Citation 568 US 85 (2013)
The instant case, decided at the United States District Court for the Southern District of New York, is a case of infringement on the trademark of Nike’s Airforce 1, a basketball brand.
A Very Brief Background of Nike Air Force 1
Nike Airforce 1 is a pair of athletic shoes designed by Bruce Kilgore for Nike Inc, and is considered the first basketball shoe to use the Nike Air Technology. In 1982, like much of its designs, Nike registered and protected the “Air Force 1” by trademark. In that same year, Nike, based in Beaverton, Oregon, launched the low-cut Air Force 1 sneaker, and began to sell millions of them each year ever since.
Facts of the Case
In 2009, in a bid to protect its trademark, Nike filed an infringement lawsuit against Already LLC. Nike’s contention was that Already’s Sugar and Soulja Boy shoes infringed its trademark on the stitching, eyelet panels and other features of Nike Air Force 1.
But, as it turns out, Nike did not see what was coming.
It is often mused that in the contentious world of trademark litigation, a case can “boomerang” on a plaintiff. In other words, a plaintiff may sue an alleged infringer, and be met with a defense or countersuit that unexpectedly endangers the plaintiff’s mark. Such was the situation in the instant case.
In response to Nike’s trademark infringement suit, Already countersued Nike, arguing that Nike’s trademark was invalid. To Nike, the countersuit posed the possibility of losing a valuable asset in the ensuing litigation. Hence, Nike instead opted for an unequivocal surrender, dubbed ‘Covenant Not to Sue’, to Already.
This surrender was in form of a written promise not to make any claim or demand on Already – including its customers and distributors – regarding current or previous shoe designs, or the imitations. The Supreme Court agreed that indeed, the covenant was broad enough to cover all of Already’s allegedly unlawful conducts that had brought the parties to court in the first instance.

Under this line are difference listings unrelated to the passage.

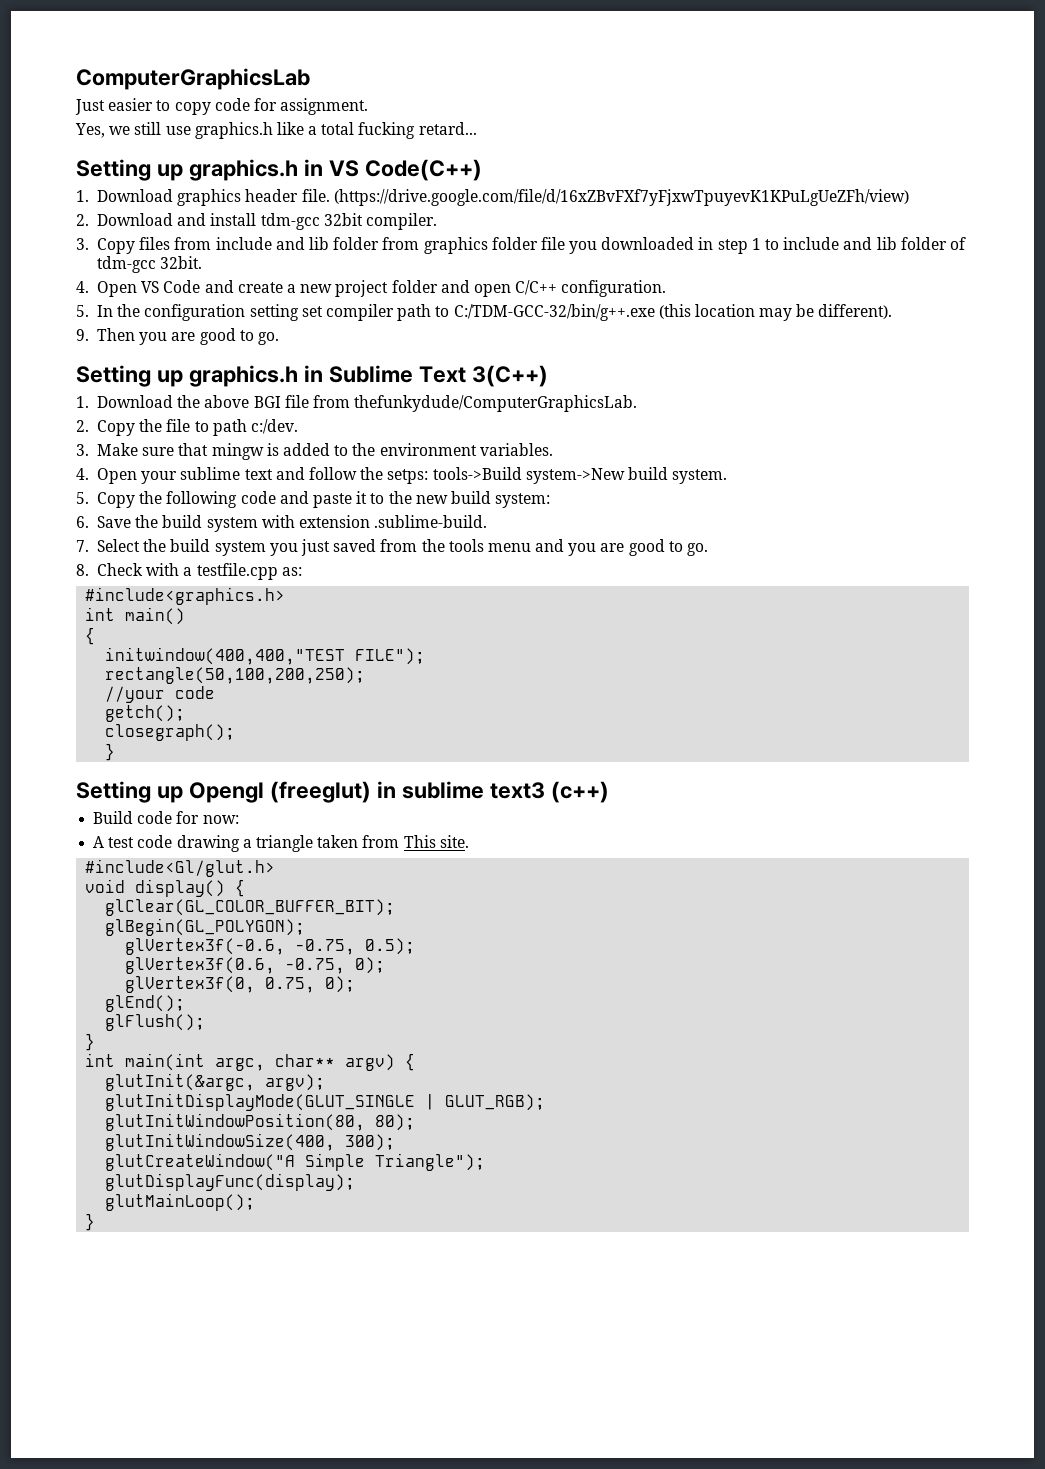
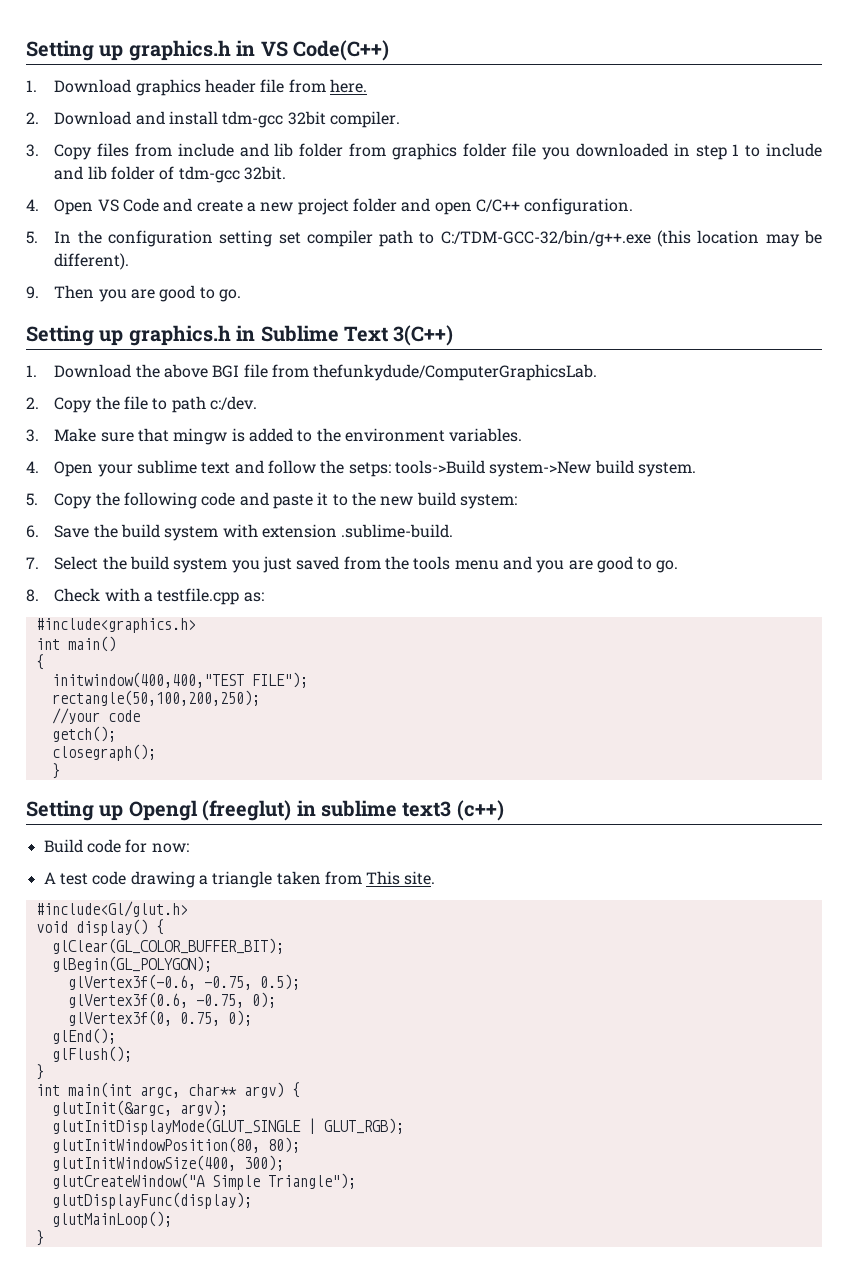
[76,68,310,90] [75,98,369,115] [75,122,477,139] ComputerGraphicsLab // Just easier to copy code for assignment. // Yes, we still use graphics.h like a total fucking retard... // -> (26, 50) none
[301,189,909,206] file. (https://drive.google.com/file/d/16xZBvFXf7yFjxwTpuyevK1KPuLgUeZFh/view) -> [260,79,367,93] file from here.

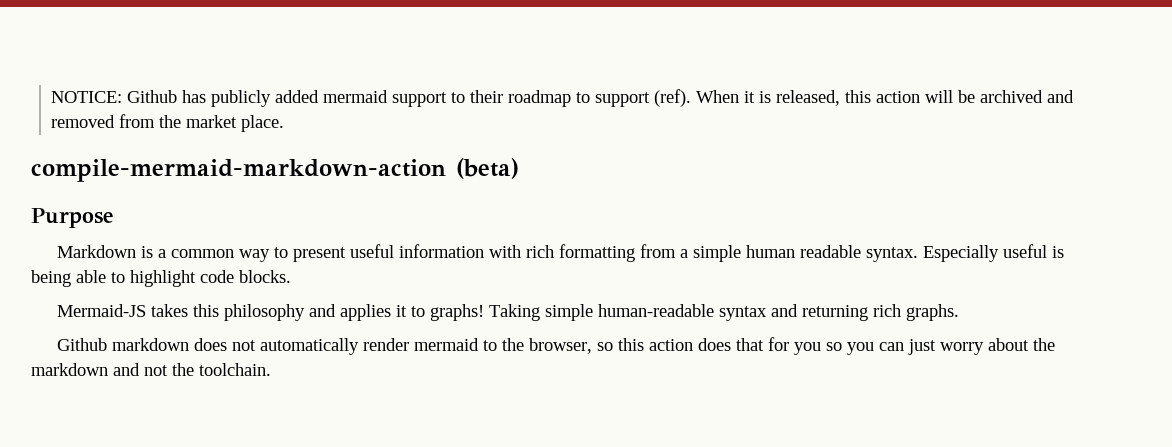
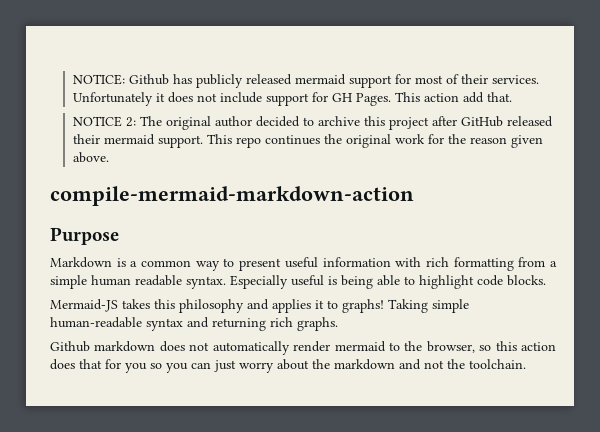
[275,90,320,103] added -> [246,74,293,85] released
[451,89,1075,107] [51,114,285,132] to their roadmap to support (ref). When it is released, this action will be archived and removed from the market place. -> [395,74,540,84] [73,92,513,106] [73,116,554,130] [73,134,544,148] [73,152,110,163] for most of their services. Unfortunately it does not include support for GH Pages. This action add that. // NOTICE 2: The original author decided to archive this project after GitHub released their mermaid support. This repo continues the original work for the reason given above.
[456,158,519,179] (beta) -> (414, 196) none

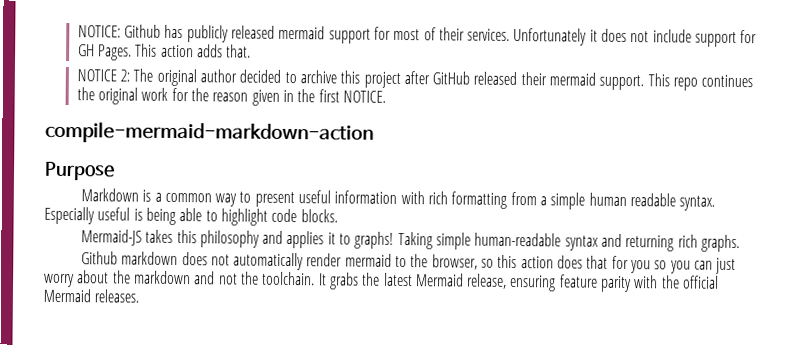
[463,92,485,103] add -> [196,44,223,58] adds
[73,152,110,163] above. -> [282,89,386,103] in the first NOTICE.
(526, 364) none -> [318,272,720,293] [43,288,140,303] It grabs the latest Mermaid release, ensuring feature parity with the official Mermaid releases.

Rightly guessed – Nike ticked all the boxes that give Already free hand to what was originally considered an infringement.
However, Already was not ready to back down; not especially as it was, perhaps, optimistic about its chances of invalidating Nike’s trademark. Hence, despite Nike’s surrender, Already went ahead with the lawsuit. In countering this move, Nike successfully argued that the “Covenant Not to Sue” had rendered the litigation “moot,” thus, requiring that the litigation be dismissed.
The Lower courts agreed, and Already appealed. Ultimately, the Supreme Court agreed to hear the case.
What Does It Mean to Render A Case Moot?
The Supreme Court in the instant case explained that, a case is moot when, “The issues presented are no longer ‘live’ or the parties lack a legally cognizable interest in the outcome.” One way to meet this standard is for a defendant to voluntarily cease its unlawful conduct – or the act which gave rise to the claim – once sued. Here, Nike is considered to be the defendant with respect to Already’s counterclaims.
It must be stressed that the onus of proving that a case has been rendered moot is heavy. The concerns are reasonable. If defendants were able to moot disputes by desisting from their conduct until litigation was dismissed, and then resuming it afterwards, the civil judicial system would be easy to sidestep. To assuage these concerns, courts require that defendants demonstrate that they “could not be reasonably expected to resume” the conduct that started the dispute.
Recall that the court opined that Nike’s Covenant Not to Sue was held to be sufficiently broad to cover all possible litigation against Already or related parties in connection with the Air Force 1 trademark, and as such, there was nothing left for any court to decide with respect to Already’s challenge to the mark.
It must be reiterated that Nike’s conduct that led to the challenge – suing Already for trademark infringement – had been completely and irrevocably terminated by the covenant, so much that Nike could not reasonably be expected to repeat the behavior in the future. Consequently, the case was held to be moot, and the lower court’s dismissals were affirmed accordingly.
The instant case, in effect, exposes a legal “escape hatch” for trademark holders as well as owners of other protected IP assets. Thus, where a trademark infringement case is filed but there is a huge threat from the other camp that is being sued, the claimant may simply withdraw the threat with a promise to not litigate on that case anymore, rendering it moot. However, to successfully prove that a case has become moot, the claimant must also prove that they could not reasonably be expected to go back on their promise, or resume the conduct that led to litigation. This will go a long way in stemming the tides of boomerang litigation which may discourage the enforcement of IP rights by both minnows and big players.